**Record excerpts**
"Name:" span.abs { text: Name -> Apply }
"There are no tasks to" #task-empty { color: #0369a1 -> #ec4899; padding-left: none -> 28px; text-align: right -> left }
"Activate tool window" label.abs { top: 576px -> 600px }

* * *

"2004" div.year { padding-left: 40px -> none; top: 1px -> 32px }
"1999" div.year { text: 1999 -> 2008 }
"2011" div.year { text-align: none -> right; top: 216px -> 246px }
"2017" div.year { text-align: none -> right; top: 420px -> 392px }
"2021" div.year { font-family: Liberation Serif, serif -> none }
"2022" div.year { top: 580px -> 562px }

--

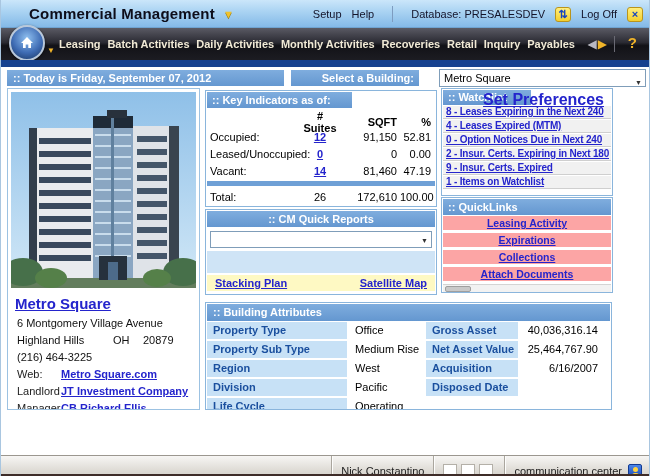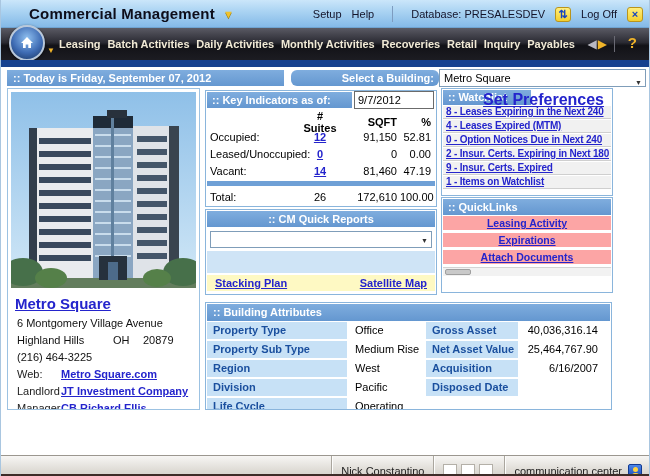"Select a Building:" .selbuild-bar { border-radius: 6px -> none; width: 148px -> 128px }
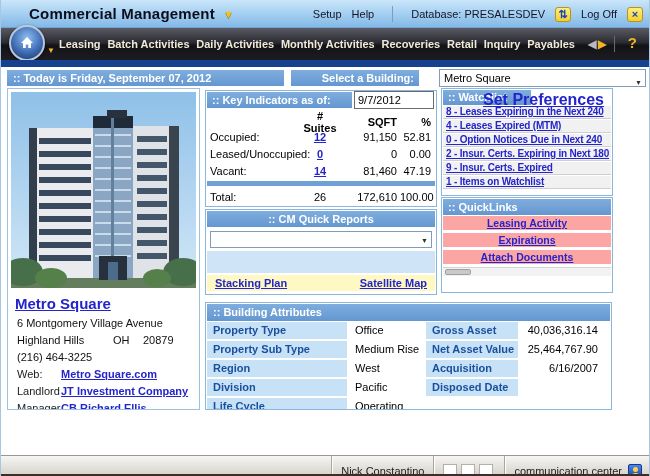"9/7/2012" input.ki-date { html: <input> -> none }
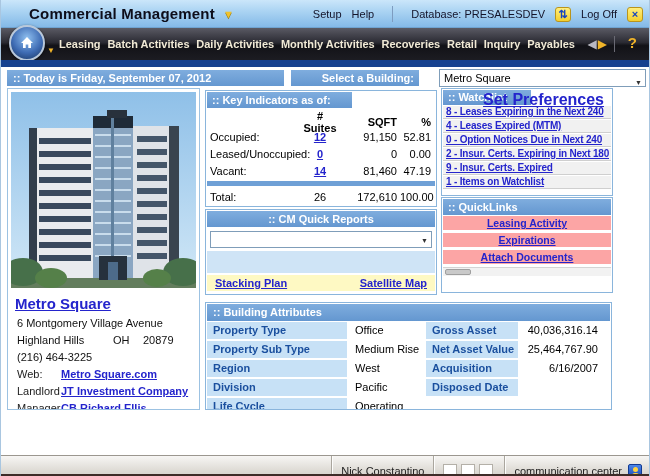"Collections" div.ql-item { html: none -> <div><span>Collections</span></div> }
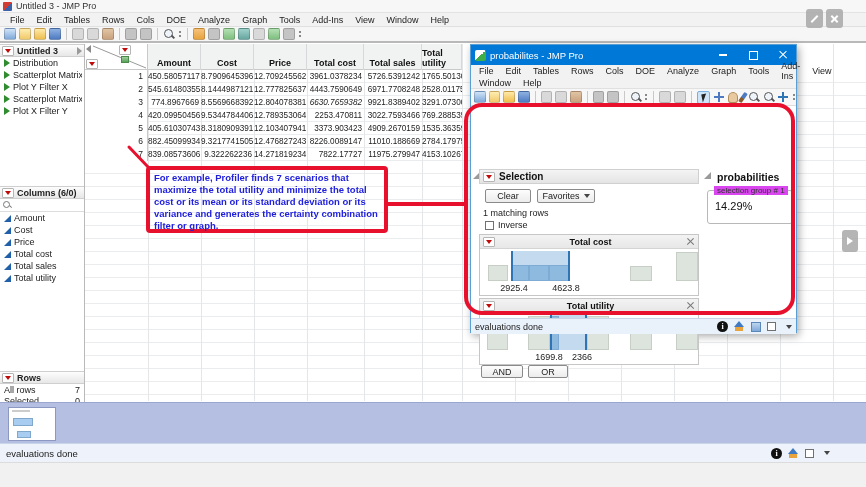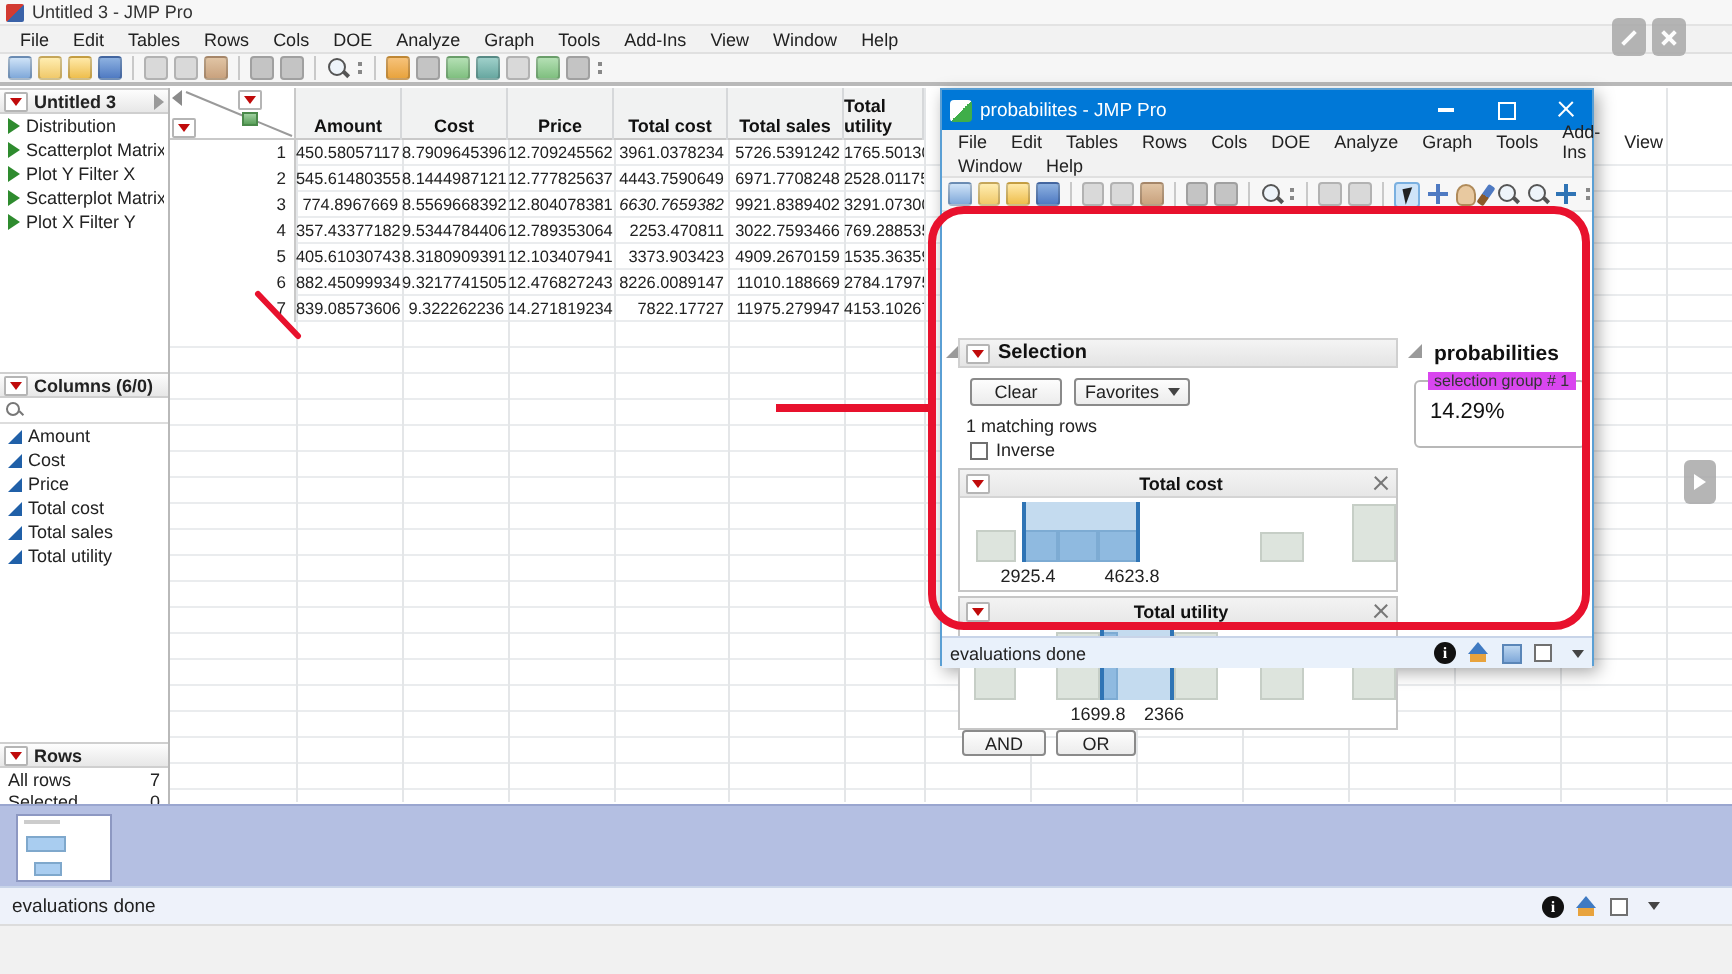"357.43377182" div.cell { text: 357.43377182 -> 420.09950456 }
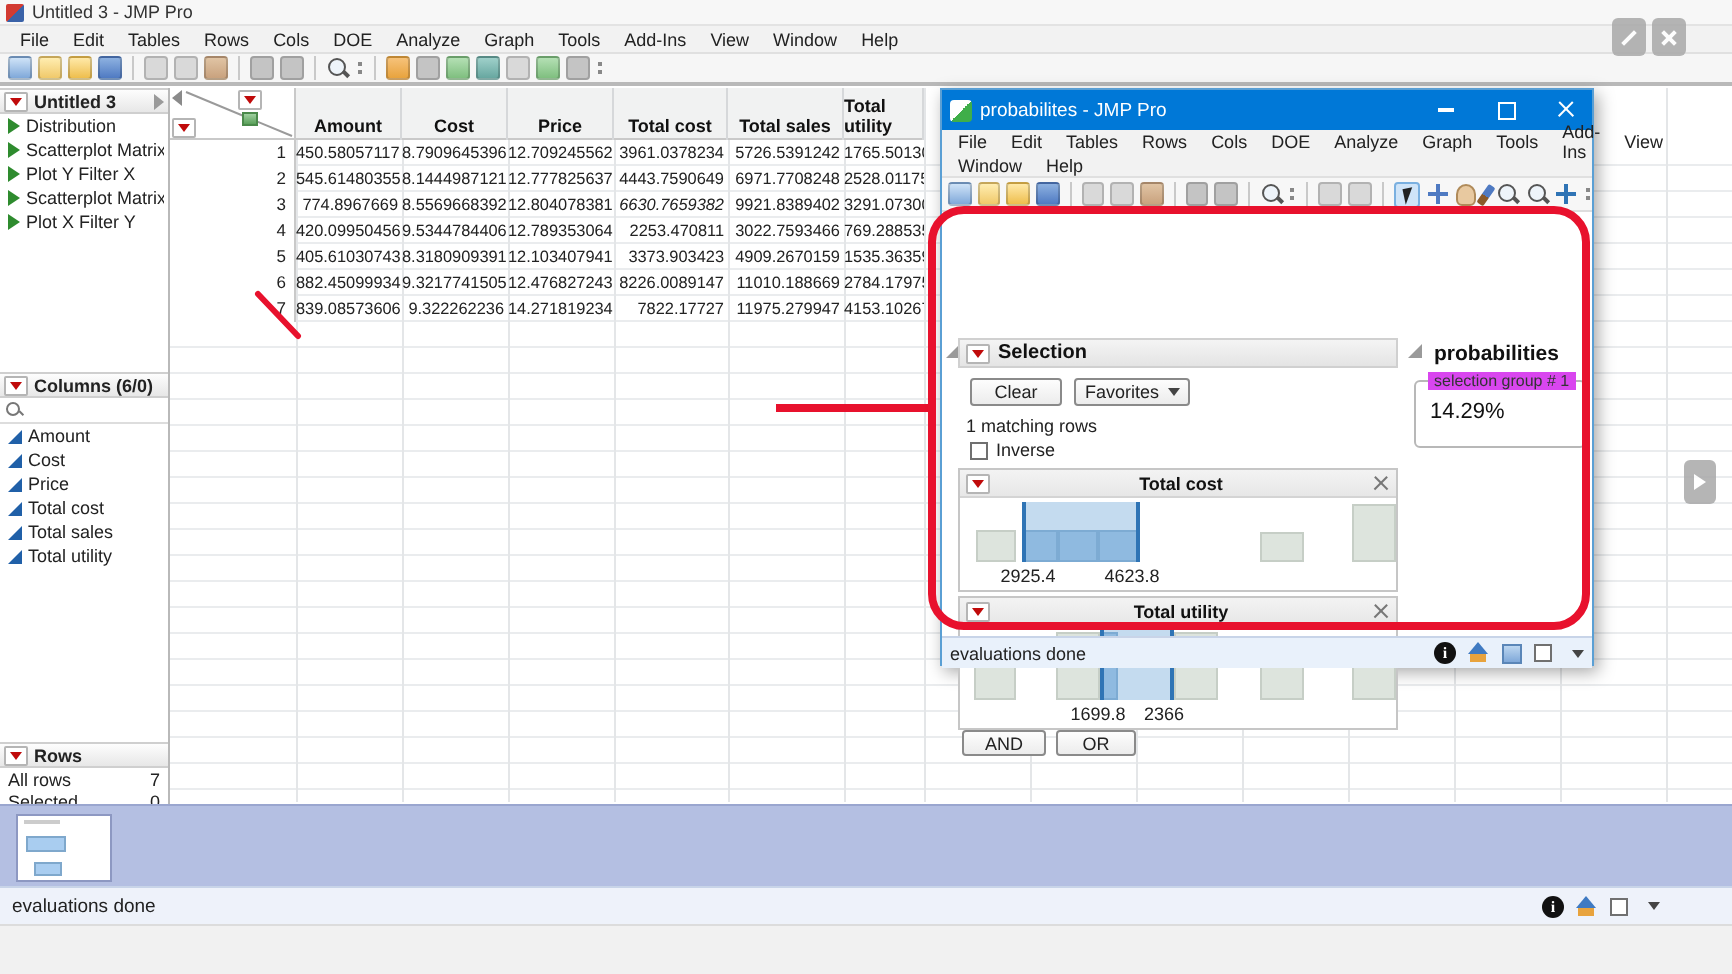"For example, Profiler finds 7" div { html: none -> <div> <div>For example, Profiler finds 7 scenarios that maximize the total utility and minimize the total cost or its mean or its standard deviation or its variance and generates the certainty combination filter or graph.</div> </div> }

**Work to be completed**
Within the material above, only the stretch from the line holding "border-radius: 6px ->" through the line holding "text: 357.43377182 ->" is to be restated exactly. Pictures are dropped.

**Your solution**
"Select a Building:" .selbuild-bar { border-radius: 6px -> none; width: 148px -> 128px }
"9/7/2012" input.ki-date { html: <input> -> none }
"Collections" div.ql-item { html: none -> <div><span>Collections</span></div> }
"357.43377182" div.cell { text: 357.43377182 -> 420.09950456 }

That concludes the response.